■ WORK ITEM:
Return, from the data below, each line that contains the word "font".

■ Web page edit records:
══════════════════════════════

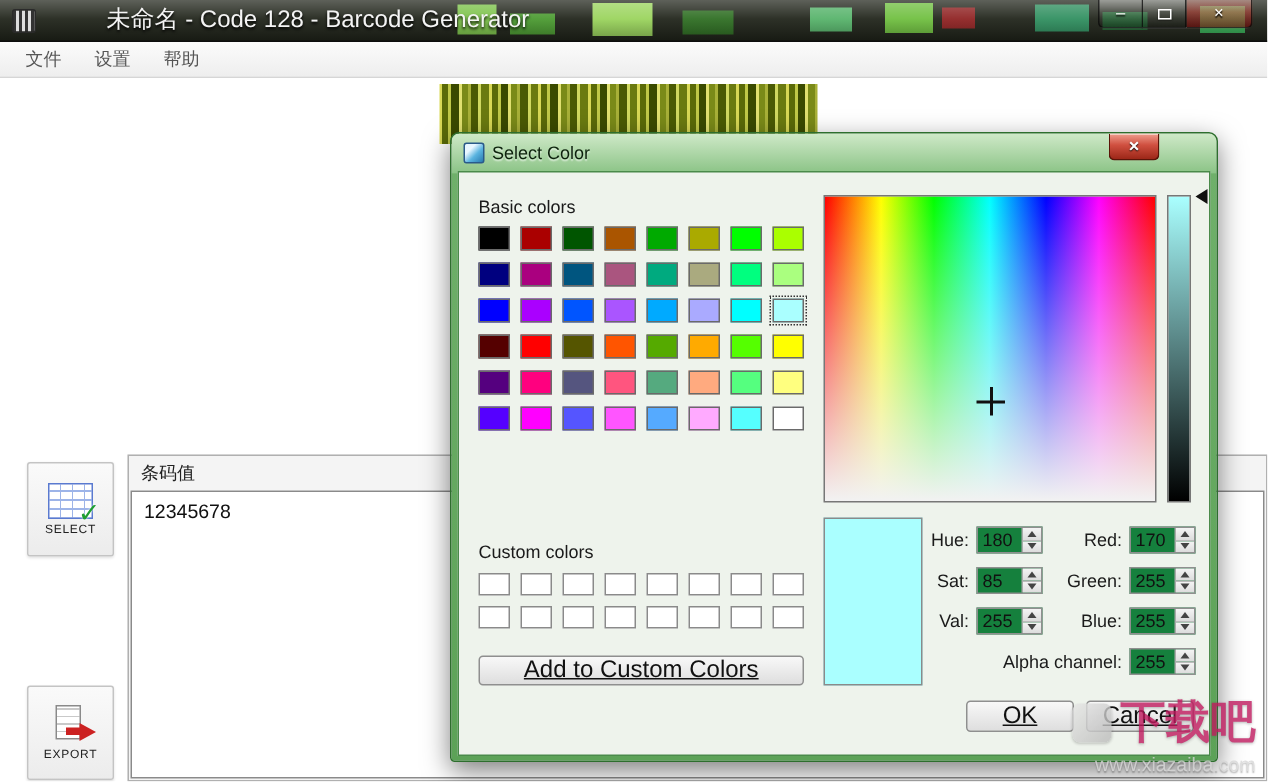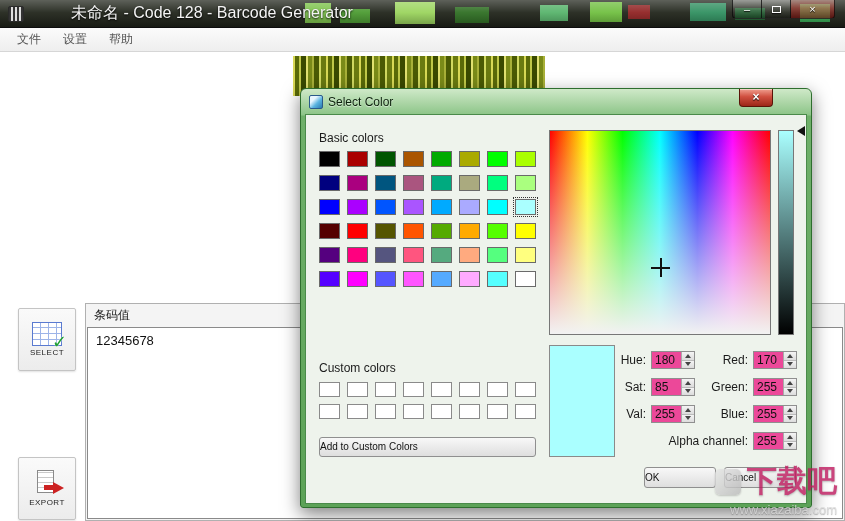--- a/index.html
+++ b/index.html
@@ -123,33 +123,33 @@
                linear-gradient(to right,#f00 0%,#ff0 17%,#0f0 33%,#0ff 50%,#00f 67%,#f0f 83%,#f00 100%); }
   .crosshair { position:absolute; left:101px; top:127px; width:19px; height:19px; }
   .crosshair::before { content:""; position:absolute; left:9px; top:0; width:2px; height:19px; background:#111; }
   .crosshair::after { content:""; position:absolute; top:9px; left:0; height:2px; width:19px; background:#111; }
 
   .value-slider { position:absolute; left:472px; top:15px; width:16px; height:205px; border:1px solid #777; cursor:pointer; }
   .slider-arrow { position:absolute; left:491px; top:11px; width:0; height:0; cursor:pointer;
     border-top:5px solid transparent; border-bottom:5px solid transparent; border-right:8px solid #111; }
 
   .qt-button { background:linear-gradient(#f8f8f8,#dedede); border:1px solid #8f8f8f; border-radius:3px;
-    font-size:10px; color:#111; text-align:left; cursor:pointer; }
+    font-size:16px; color:#111; text-align:center; cursor:pointer;text-decoration:underline; }
   .btn-add { position:absolute; left:13px; top:322px; width:217px; height:20px; line-height:18px; }
   .btn-ok { position:absolute; left:338px; top:352px; width:72px; height:21px; line-height:19px; }
   .btn-cancel { position:absolute; left:418px; top:352px; width:72px; height:21px; line-height:19px; }
 
   .color-preview { position:absolute; left:243px; top:230px; width:66px; height:112px; border:1px solid #8a8a8a; }
 
   .field { position:absolute; display:flex; align-items:center; gap:5px; height:18px; }
   .f-left { left:252px; }  .f-right { left:347px; }
   .f-hue,.f-red { top:236px; } .f-sat,.f-green { top:263px; } .f-val,.f-blue { top:290px; } .f-alpha { top:317px; }
   .flabel { display:inline-block; text-align:right; color:#1a1a1a; }
   .f-left .flabel { width:88px; } .f-right .flabel { width:95px; }
-  .spinbox { display:flex; width:44px; height:18px; background:#ec4899; border:1px solid #8f8f8f; cursor:text; }
+  .spinbox { display:flex; width:44px; height:18px; background:#15803d; border:1px solid #8f8f8f; cursor:text; }
   .spinval { flex:1; padding:1px 3px; font-size:12px; color:#111; }
   .spinbtns { width:13px; display:flex; flex-direction:column; border-left:1px solid #aaa; }
   .spin-up,.spin-down { flex:1; background:linear-gradient(#f4f4f4,#dcdcdc); display:flex; align-items:center; justify-content:center; cursor:pointer; }
   .spin-up { border-bottom:1px solid #bbb; }
   .spin-up::after { content:""; border-left:3px solid transparent; border-right:3px solid transparent; border-bottom:4px solid #444; }
   .spin-down::after { content:""; border-left:3px solid transparent; border-right:3px solid transparent; border-top:4px solid #444; }
 
   
   .watermark { position:absolute; right:8px; bottom:4px; z-index:40; text-align:right; opacity:.8; pointer-events:none; }
   .wm-row { display:flex; align-items:center; justify-content:flex-end; gap:6px; }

══════════════════════════════

■ WRITTEN REPLY:
-    font-size:10px; color:#111; text-align:left; cursor:pointer; }
+    font-size:16px; color:#111; text-align:center; cursor:pointer;text-decoration:underline; }
   .spinval { flex:1; padding:1px 3px; font-size:12px; color:#111; }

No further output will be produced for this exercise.